Everything before the line containing "subtotal: 80.16 -> 87.96" stays out; print that line and all lines below it through the last, exactly.
Input data: Begin
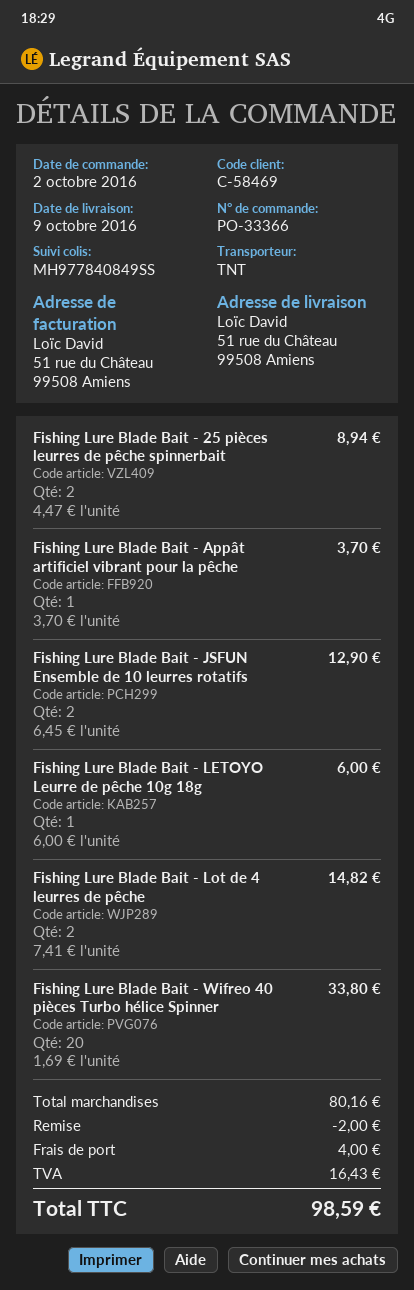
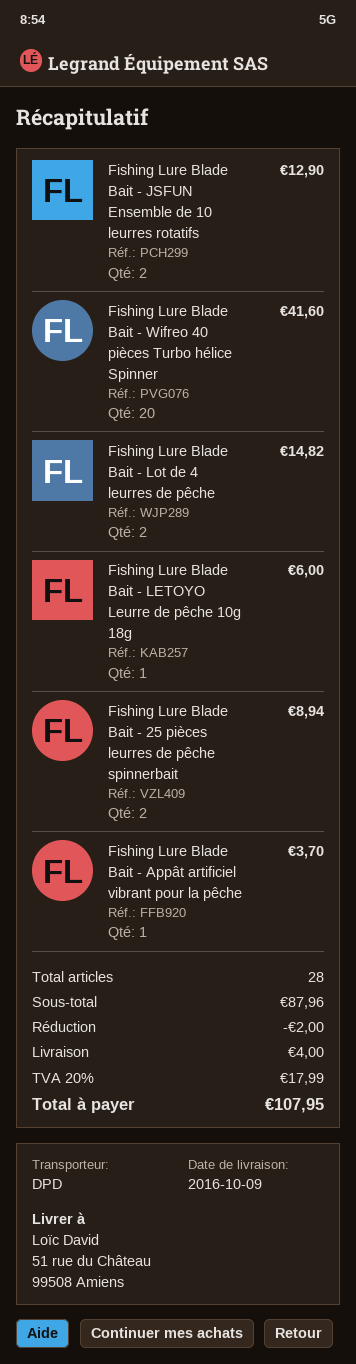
shipping method: TNT -> DPD
Fishing Lure Blade Bait - Wifreo 40 pièces Turbo hélice Spinner: 20 for 33.80 -> 20 for 41.60
subtotal: 80.16 -> 87.96
tax: 16.43 -> 17.99
total: 98.59 -> 107.95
Input data: End
# Exercise result
subtotal: 80.16 -> 87.96
tax: 16.43 -> 17.99
total: 98.59 -> 107.95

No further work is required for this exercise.